* [Task objective]: Give again only what runs from the line with "(711, 870) none" to the final line of the entries below, exactly as written and without pictures.

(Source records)
========

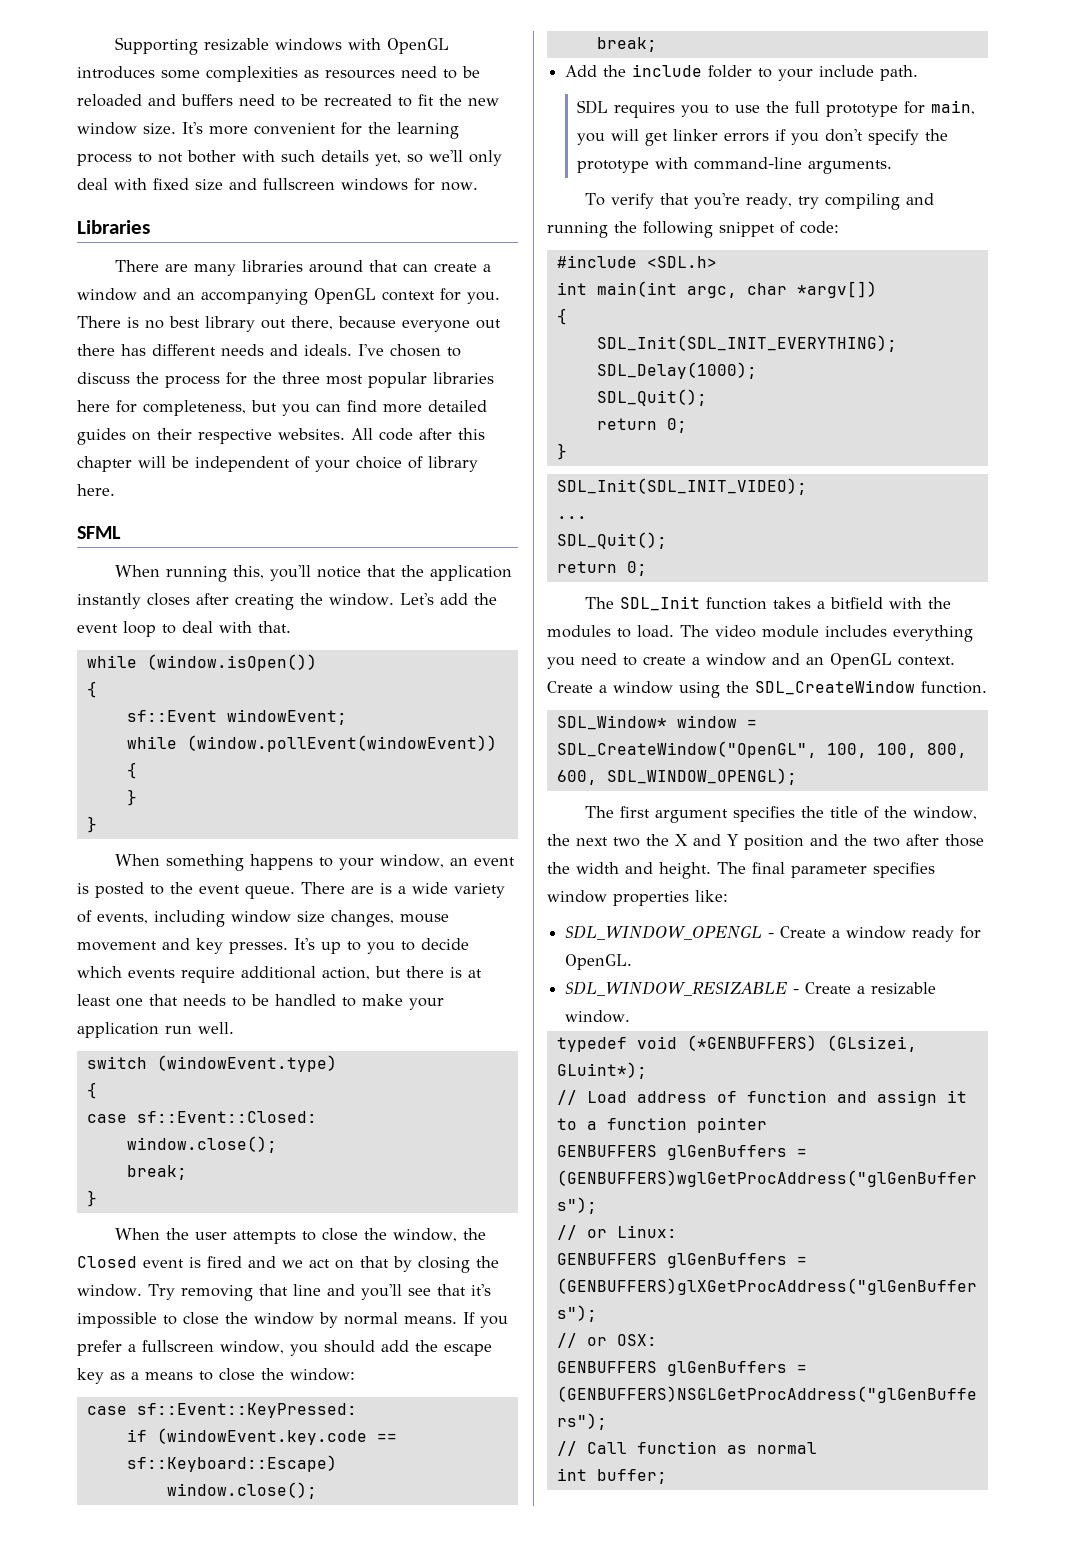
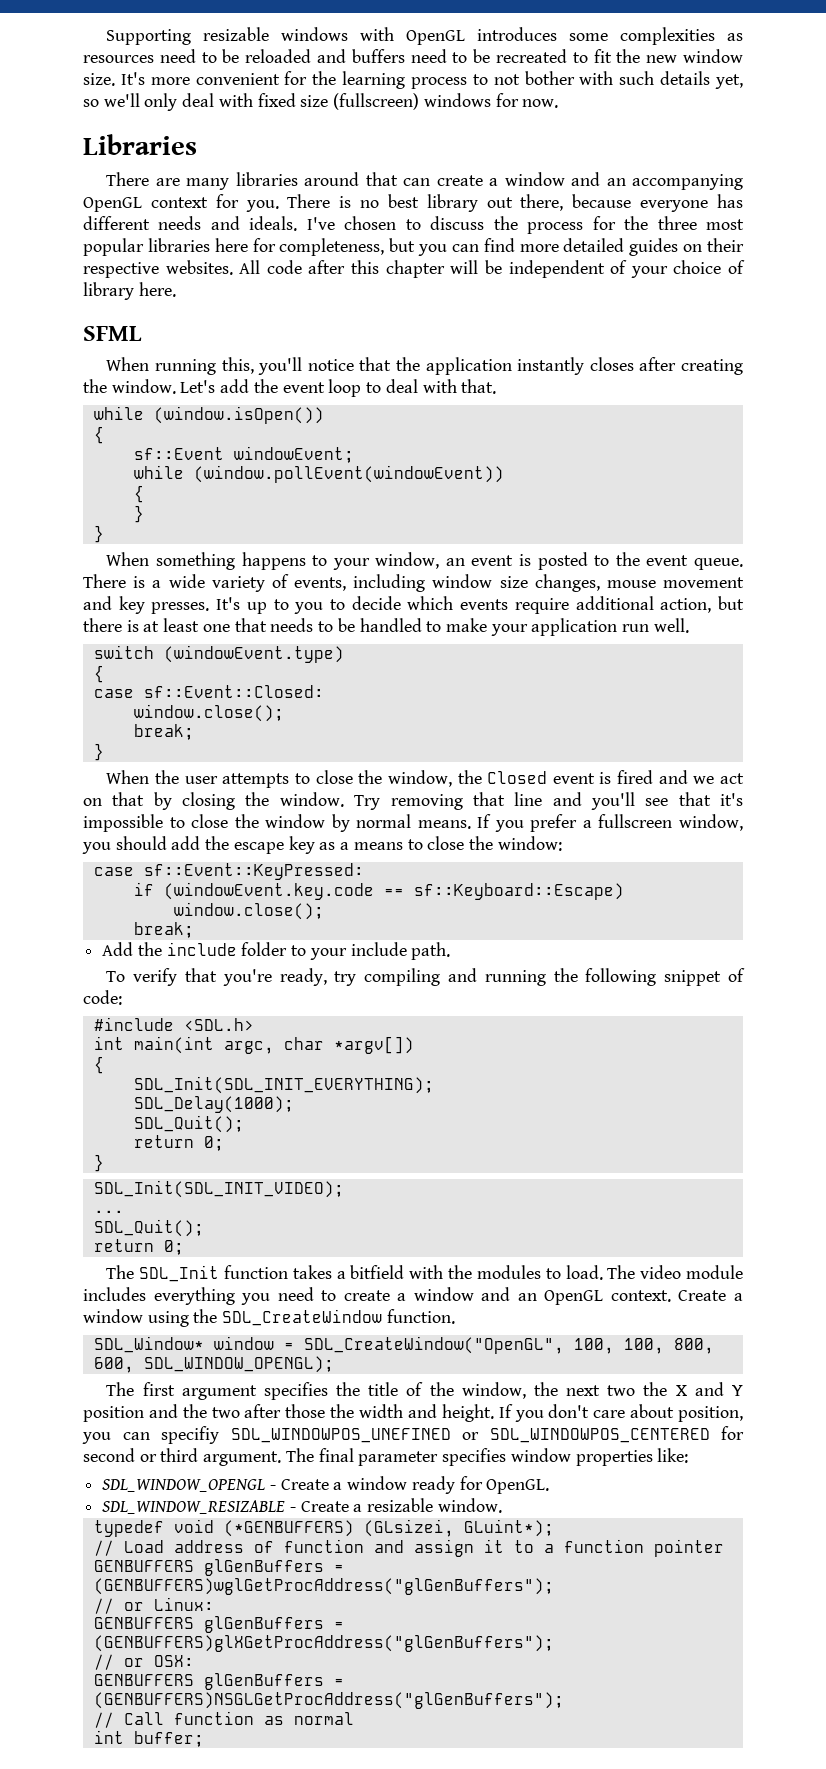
[229,178,335,190] and fullscreen -> [333,93,420,110] (fullscreen)
[476,319,501,329] [77,344,115,356] out there -> (709, 206) none
[351,886,374,894] are -> (126, 581) none
[576,100,975,118] [576,129,948,146] [576,157,892,174] // SDL requires you to use the full prototype for main, you will get linker errors if you don't specify the prototype with command-line arguments. -> (451, 951) none
(711, 870) none -> [498,1404,744,1422] [82,1426,744,1444] [83,1448,282,1466] If you don't care about position, you can specifiy SDL_WINDOWPOS_UNEFINED or SDL_WINDOWPOS_CENTERED for second or third argument.

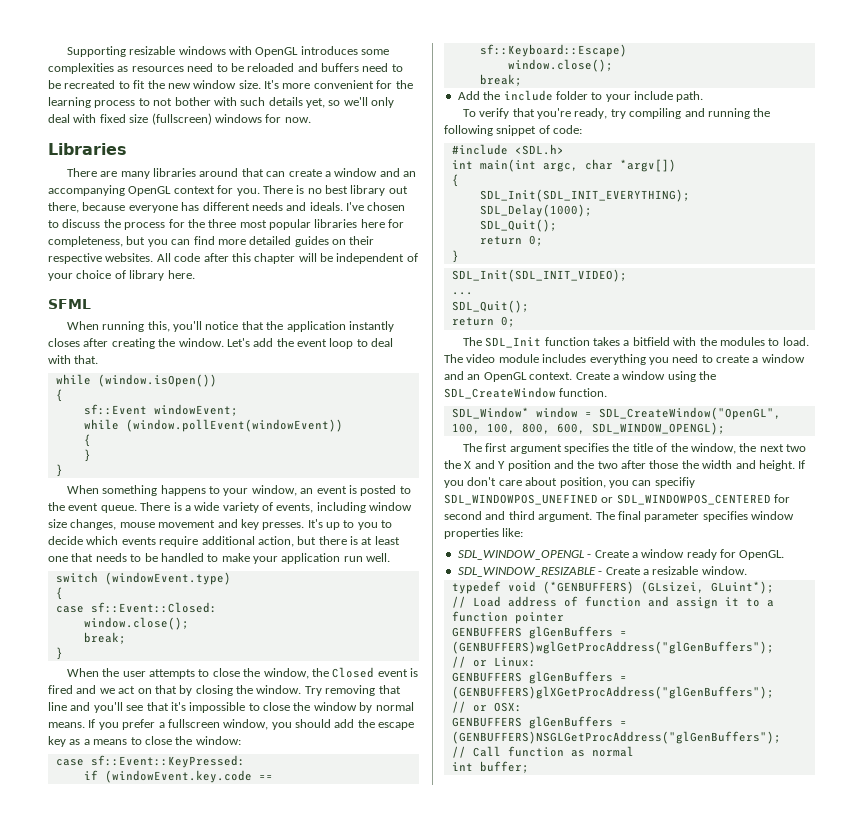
[139,1454,157,1462] or -> [485,511,506,520] and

========

* [Response to the exercise]:
(711, 870) none -> [498,1404,744,1422] [82,1426,744,1444] [83,1448,282,1466] If you don't care about position, you can specifiy SDL_WINDOWPOS_UNEFINED or SDL_WINDOWPOS_CENTERED for second or third argument.

[139,1454,157,1462] or -> [485,511,506,520] and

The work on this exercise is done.